▶ [Task statement]:
Would you restate every entry that follows, word for word, and leave out the pictures?

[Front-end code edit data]
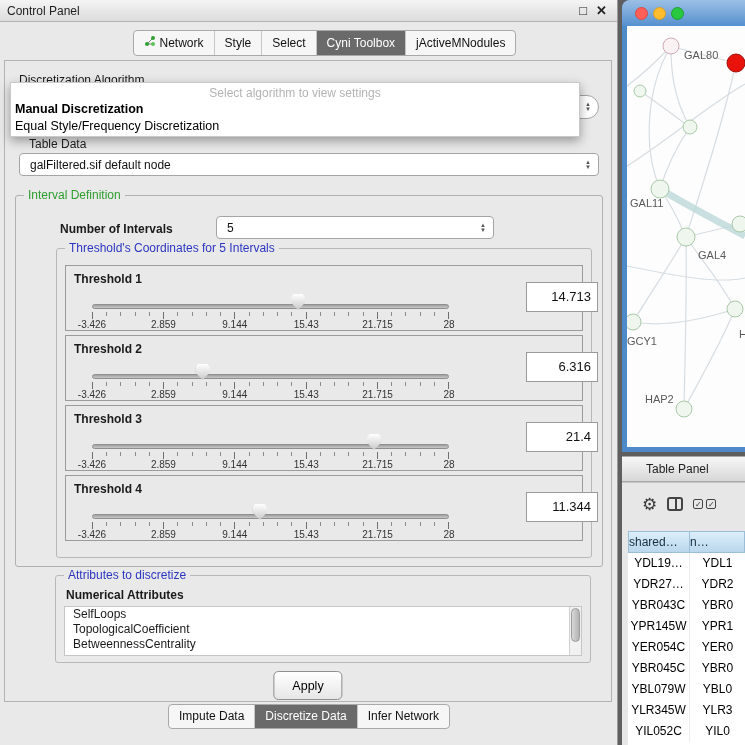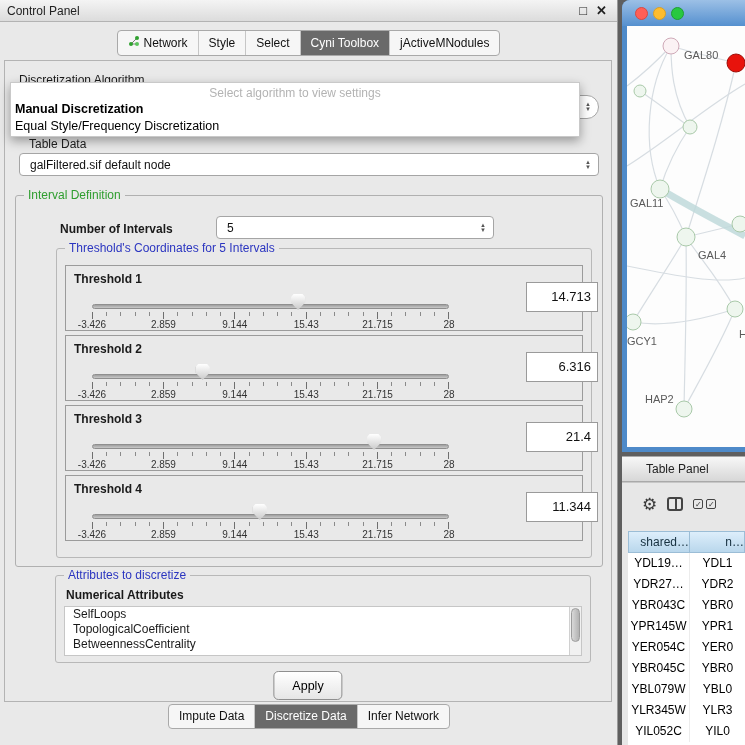--- a/index.html
+++ b/index.html
@@ -15,7 +15,7 @@
   .cp-titlebar .min { right:30px; }
   .cp-titlebar .cls { right:10px; font-weight:bold; }
 
-  .tabbar { position:absolute; left:0; top:30px; width:100%; display:flex; justify-content:center; }
+  .tabbar { position:absolute; left:16px; top:30px; width:100%; display:flex; justify-content:center; }
   .tabgroup { display:inline-flex; border:1px solid #a9a9a9; border-radius:4px; background:#f6f6f6; overflow:hidden; }
   .tab { padding:4px 10px 5px 10px; font-size:12px; color:#111; border-left:1px solid #c6c6c6; display:flex; align-items:center; gap:4px; cursor:default; white-space:nowrap; }
   .tab:first-child { border-left:none; }

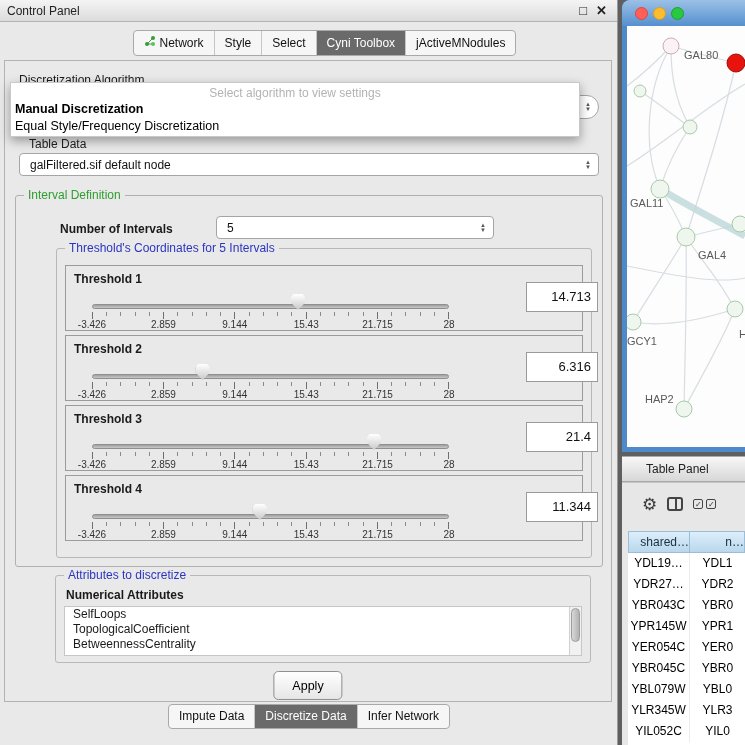--- a/index.html
+++ b/index.html
@@ -95,7 +95,7 @@
 
   .tp-table { position:absolute; left:6px; top:48px; width:117px; bottom:0; background:#fff; overflow:hidden; }
   .thead { display:flex; height:22px; }
-  .th { background:linear-gradient(#ddeefb,#b9d7ec); border:1px solid #9bbdd6; border-left:none; font-size:12px; color:#16303f; text-align:right; line-height:20px; white-space:nowrap; overflow:hidden; }
+  .th { background:linear-gradient(#ddeefb,#b9d7ec); border:1px solid #9bbdd6; border-left:none; font-size:12px; color:#16303f; text-align:left; line-height:20px; white-space:nowrap; overflow:hidden; }
   .th.c0 { width:62px; border-left:1px solid #9bbdd6; }
   .th.c1 { flex:1; }
   .trow { display:flex; height:21px; }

▶ [Task answer]:
--- a/index.html
+++ b/index.html
@@ -15,7 +15,7 @@
   .cp-titlebar .min { right:30px; }
   .cp-titlebar .cls { right:10px; font-weight:bold; }
 
-  .tabbar { position:absolute; left:0; top:30px; width:100%; display:flex; justify-content:center; }
+  .tabbar { position:absolute; left:16px; top:30px; width:100%; display:flex; justify-content:center; }
   .tabgroup { display:inline-flex; border:1px solid #a9a9a9; border-radius:4px; background:#f6f6f6; overflow:hidden; }
   .tab { padding:4px 10px 5px 10px; font-size:12px; color:#111; border-left:1px solid #c6c6c6; display:flex; align-items:center; gap:4px; cursor:default; white-space:nowrap; }
   .tab:first-child { border-left:none; }

--- a/index.html
+++ b/index.html
@@ -95,7 +95,7 @@
 
   .tp-table { position:absolute; left:6px; top:48px; width:117px; bottom:0; background:#fff; overflow:hidden; }
   .thead { display:flex; height:22px; }
-  .th { background:linear-gradient(#ddeefb,#b9d7ec); border:1px solid #9bbdd6; border-left:none; font-size:12px; color:#16303f; text-align:right; line-height:20px; white-space:nowrap; overflow:hidden; }
+  .th { background:linear-gradient(#ddeefb,#b9d7ec); border:1px solid #9bbdd6; border-left:none; font-size:12px; color:#16303f; text-align:left; line-height:20px; white-space:nowrap; overflow:hidden; }
   .th.c0 { width:62px; border-left:1px solid #9bbdd6; }
   .th.c1 { flex:1; }
   .trow { display:flex; height:21px; }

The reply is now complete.